* [WHAT TO WORK ON]:
What is needed is an exact reproduction of the lines in the records below, starting at the line with "color: #a16207 ->" and ending at the line with "none -> <div><span>燃料（柴油）燃烧的排放和净购入电力产生的排放，不涉及</span></div>", both included, and nothing else; pictures stay out.

* [TASK DATA]:
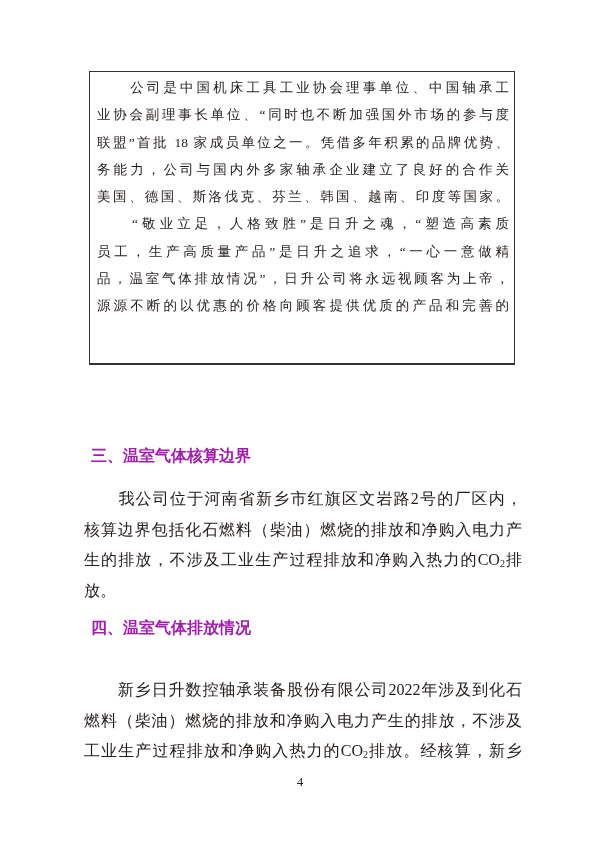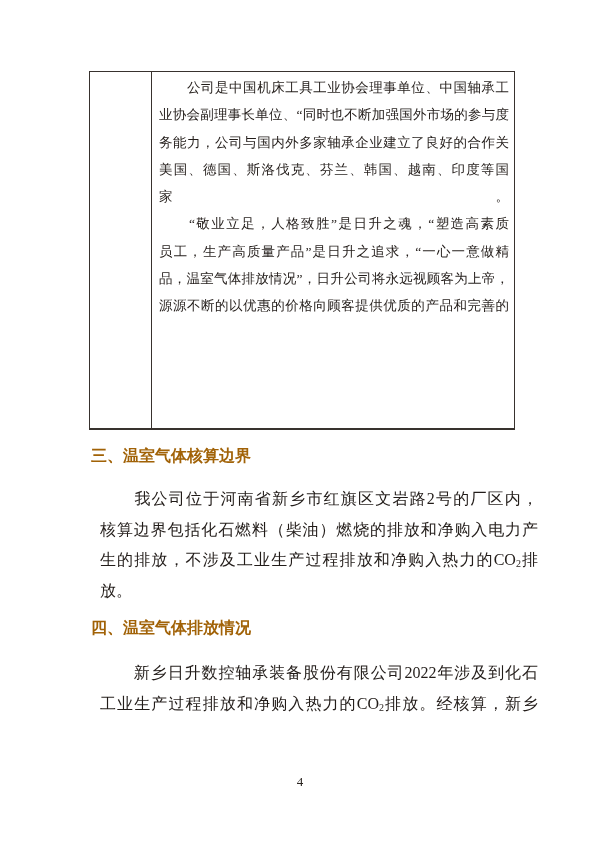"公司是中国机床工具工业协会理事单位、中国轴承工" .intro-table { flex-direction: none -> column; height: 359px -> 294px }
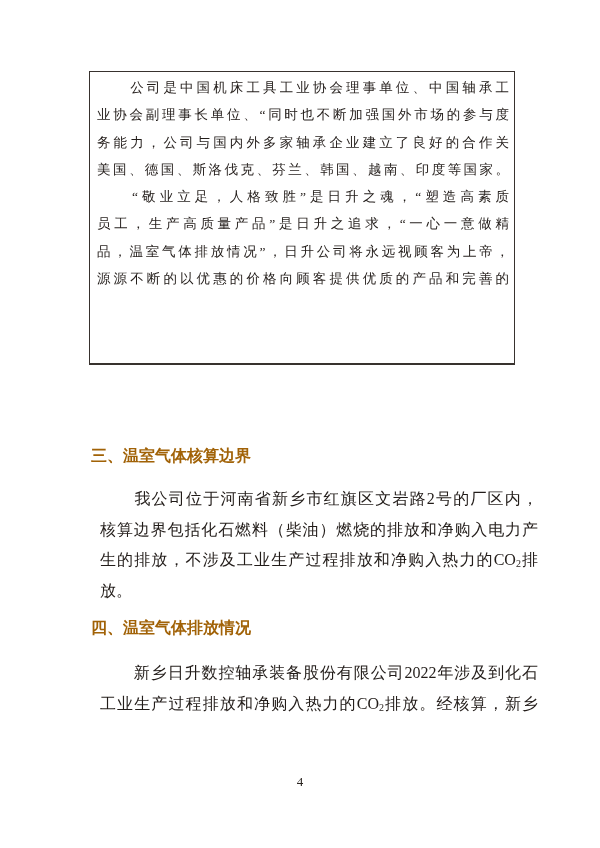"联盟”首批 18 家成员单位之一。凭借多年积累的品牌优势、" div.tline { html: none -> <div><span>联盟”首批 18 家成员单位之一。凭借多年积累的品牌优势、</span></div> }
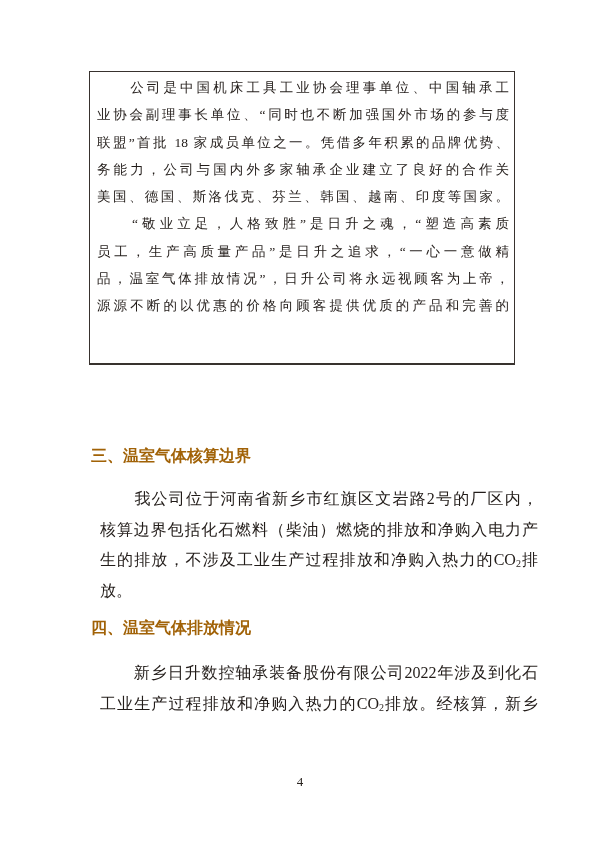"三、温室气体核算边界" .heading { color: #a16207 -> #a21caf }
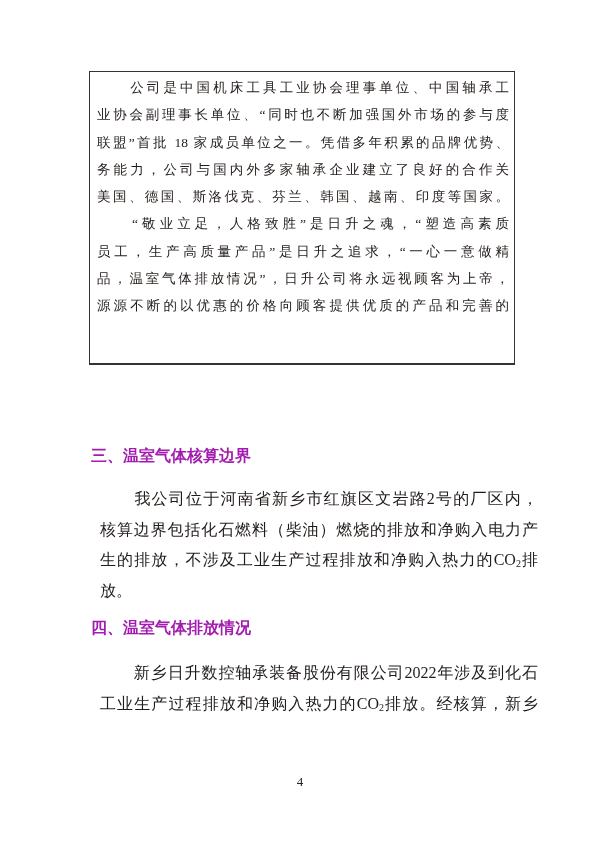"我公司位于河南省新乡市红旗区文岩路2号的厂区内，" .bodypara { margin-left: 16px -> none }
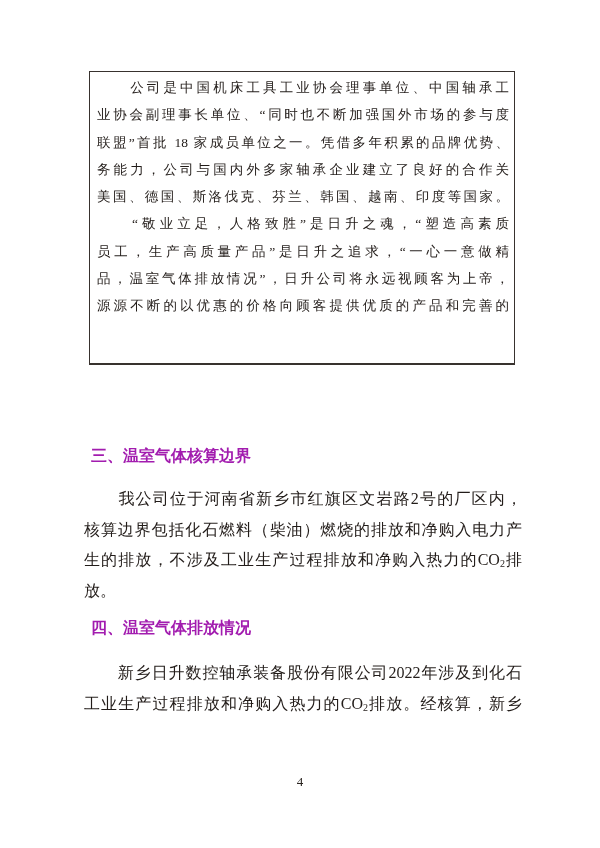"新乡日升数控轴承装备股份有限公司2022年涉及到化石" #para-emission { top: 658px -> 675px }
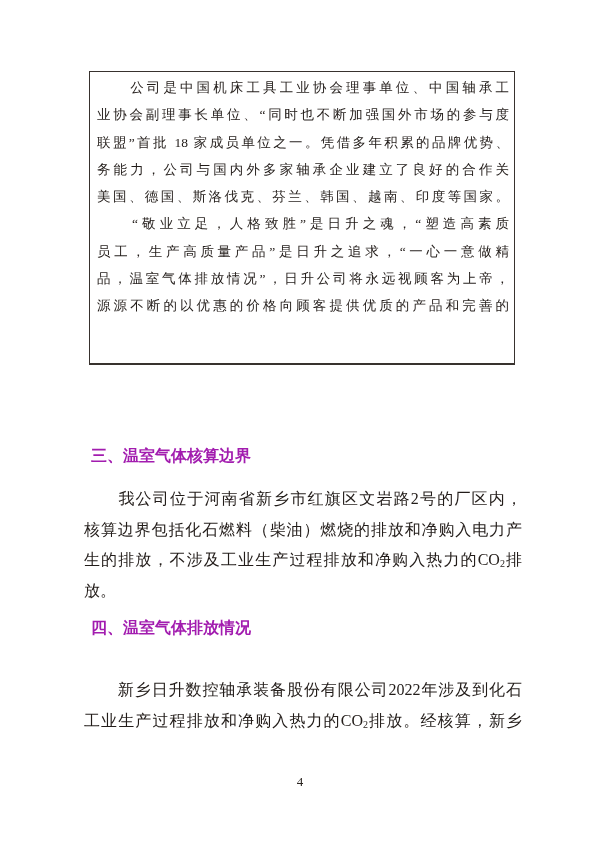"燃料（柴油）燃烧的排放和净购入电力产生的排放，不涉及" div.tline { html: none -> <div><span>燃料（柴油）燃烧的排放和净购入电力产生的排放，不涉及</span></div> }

---

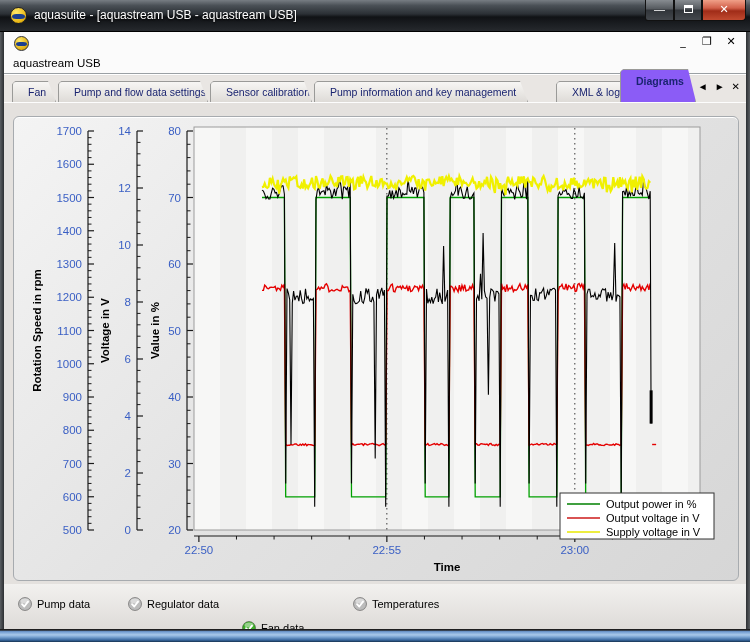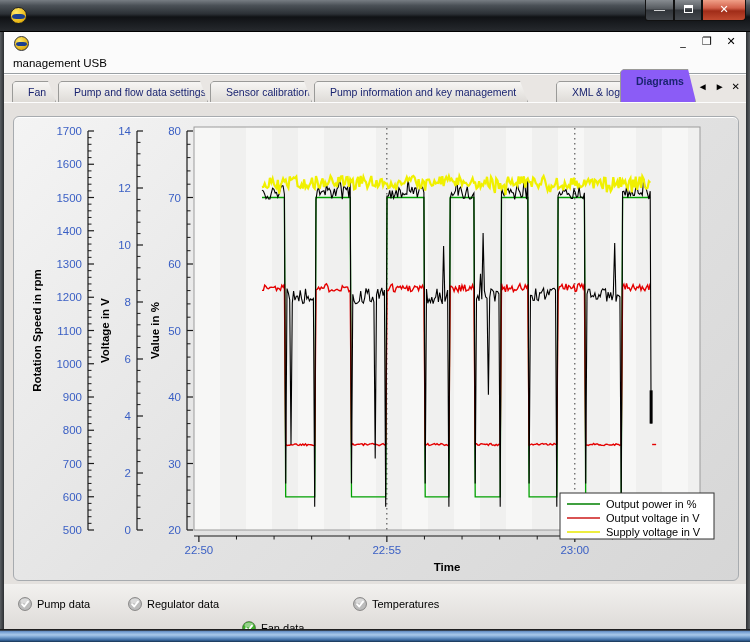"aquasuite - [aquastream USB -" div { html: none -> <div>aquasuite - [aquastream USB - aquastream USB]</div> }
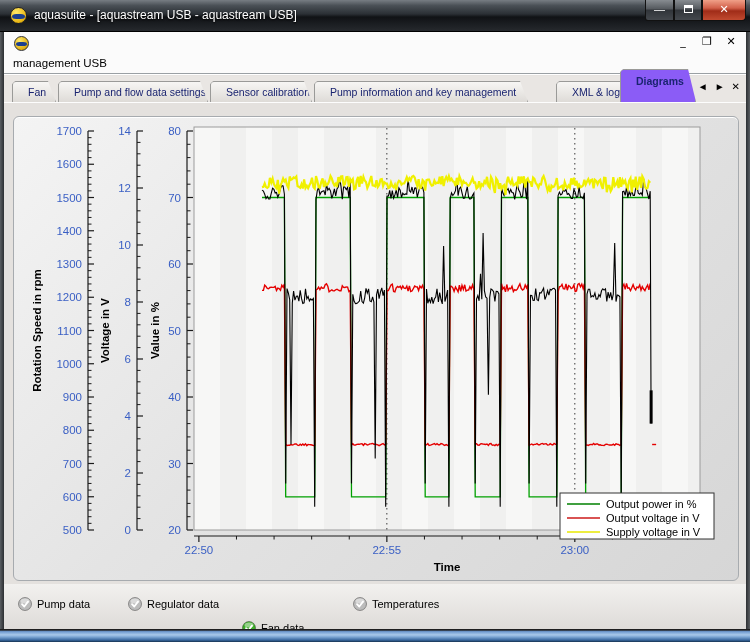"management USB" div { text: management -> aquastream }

...

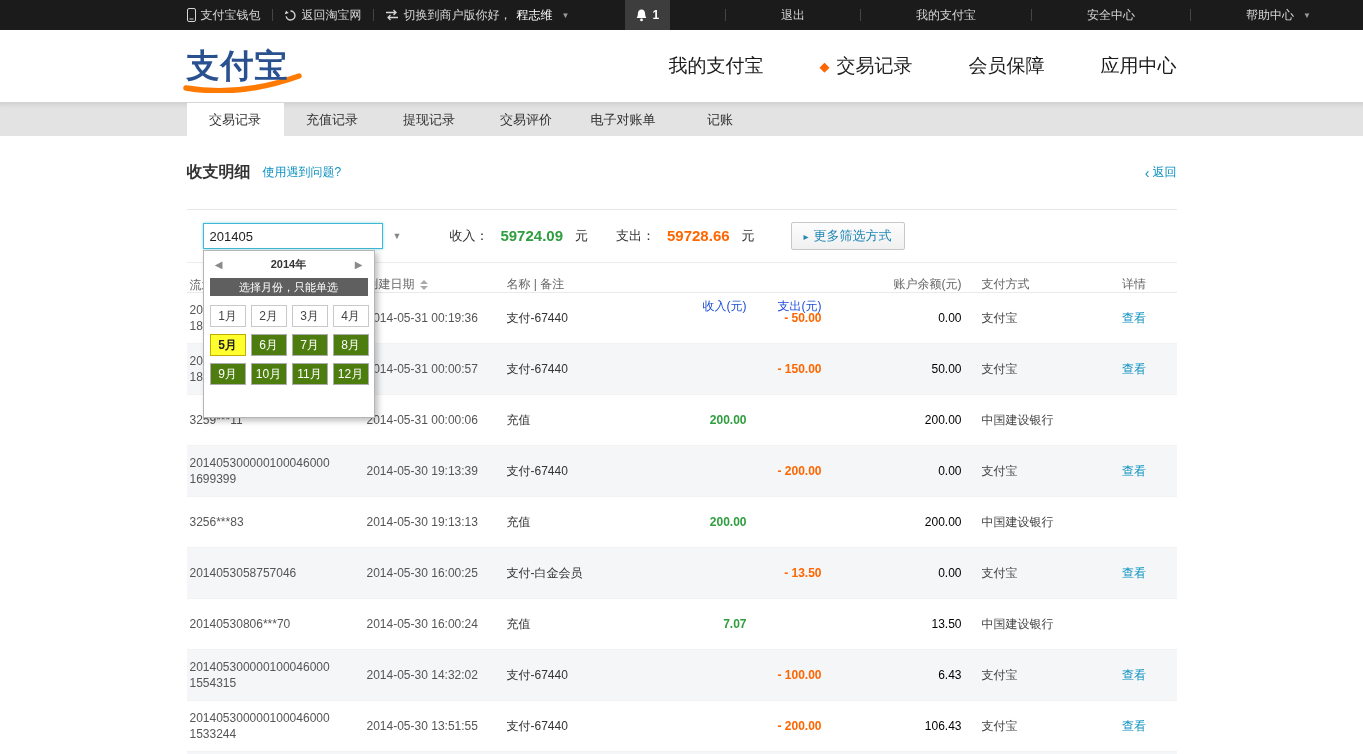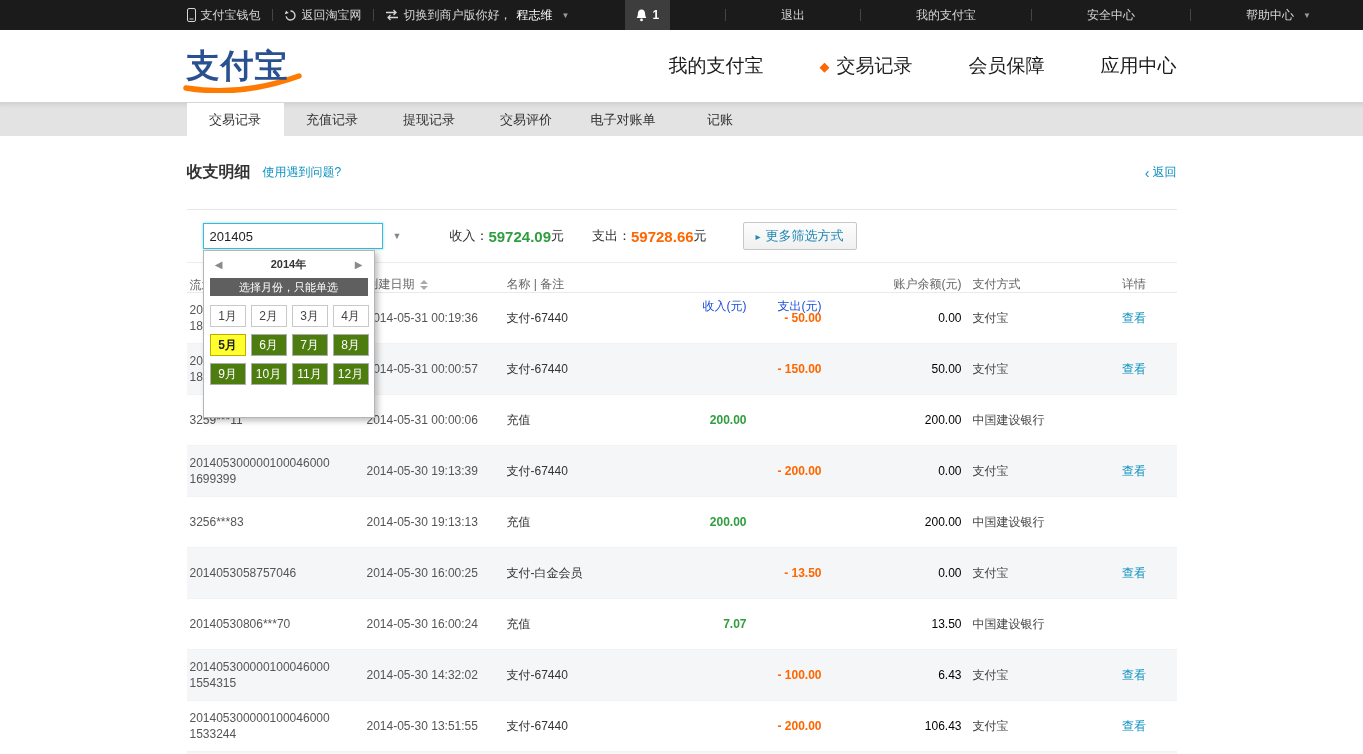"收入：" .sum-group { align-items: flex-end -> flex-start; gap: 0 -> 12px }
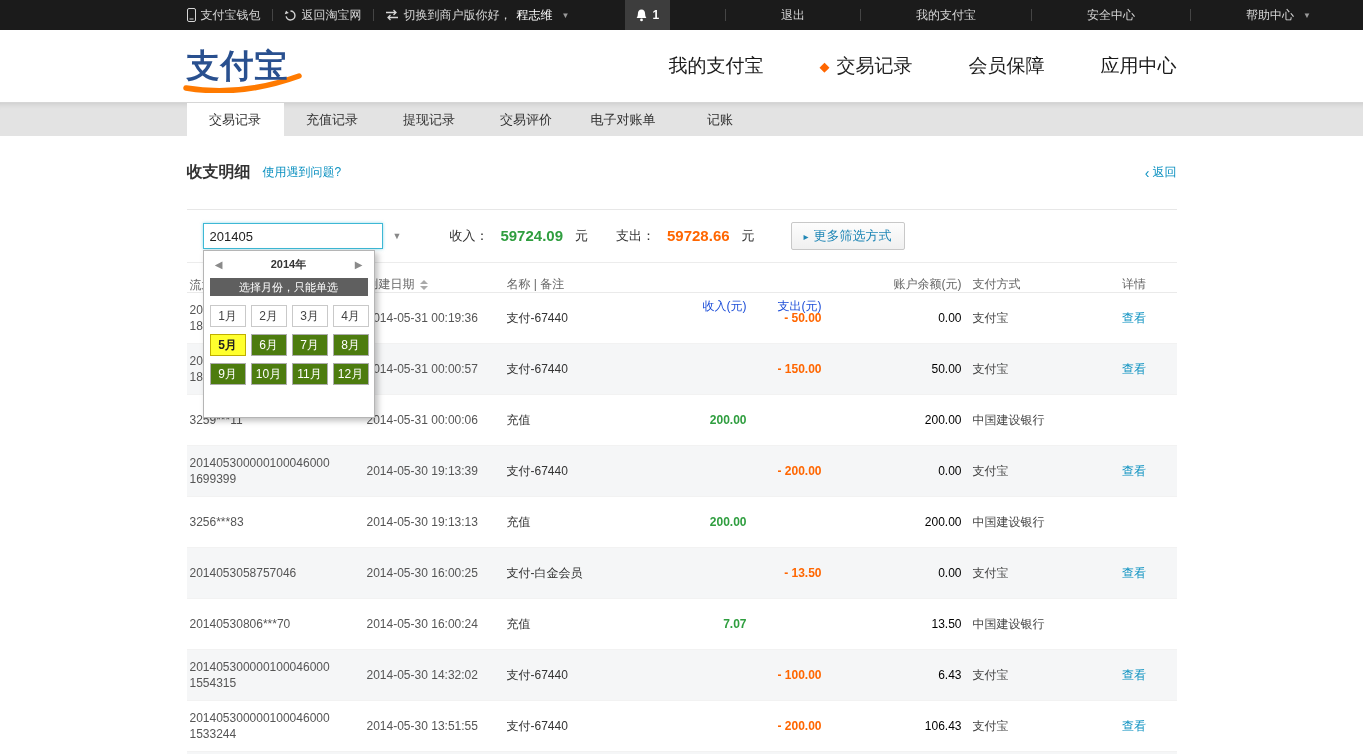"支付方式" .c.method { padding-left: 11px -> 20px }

* [ANSWER AREA]:
"三、温室气体核算边界" .heading { color: #a16207 -> #a21caf }
"我公司位于河南省新乡市红旗区文岩路2号的厂区内，" .bodypara { margin-left: 16px -> none }
"新乡日升数控轴承装备股份有限公司2022年涉及到化石" #para-emission { top: 658px -> 675px }
"燃料（柴油）燃烧的排放和净购入电力产生的排放，不涉及" div.tline { html: none -> <div><span>燃料（柴油）燃烧的排放和净购入电力产生的排放，不涉及</span></div> }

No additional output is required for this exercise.